On May 7, the U.S. District Court for the Southern District of New York granted a Missouri-based accounts receivable management company’s (defendant) motion for judgment on the pleadings concerning alleged FDCPA violations. The defendant stated in a collection letter that the plaintiff’s account would be placed with an attorney “for possible legal action” if repayment could not be arranged. The letter also listed two addresses—a physical office address at the top left of the letter and a P.O. Box at the top left of a detachable payment coupon at the bottom of the letter. The plaintiff alleged the letter violated Sections 1692e and 1692g of the FDCPA, claiming that the least sophisticated consumer could read the letter and think that legal action was “imminent,” which would ultimately overshadow the 30-day period to dispute the validity of the debt.

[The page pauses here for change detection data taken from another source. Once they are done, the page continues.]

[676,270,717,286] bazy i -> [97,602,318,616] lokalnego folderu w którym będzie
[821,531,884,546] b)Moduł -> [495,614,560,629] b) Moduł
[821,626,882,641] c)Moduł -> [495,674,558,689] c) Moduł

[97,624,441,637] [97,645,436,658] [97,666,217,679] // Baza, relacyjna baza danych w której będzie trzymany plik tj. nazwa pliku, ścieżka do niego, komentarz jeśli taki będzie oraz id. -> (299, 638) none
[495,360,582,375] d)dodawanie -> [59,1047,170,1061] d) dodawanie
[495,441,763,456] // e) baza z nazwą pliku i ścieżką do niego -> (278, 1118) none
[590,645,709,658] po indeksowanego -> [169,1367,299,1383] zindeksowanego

The court disagreed, however, concluding that even the least sophisticated consumer would not think the use of the words “if” and “possible” in the letter in question meant that legal action was imminent. Moreover, the court ruled that the inclusion of two different addresses in the letter would not confuse anyone about where to send a dispute notification. Specifically, the validation notice in the letter informed the plaintiff that the defendant would assume the debt to be valid unless its office was notified of a dispute and the letter provided only one office address.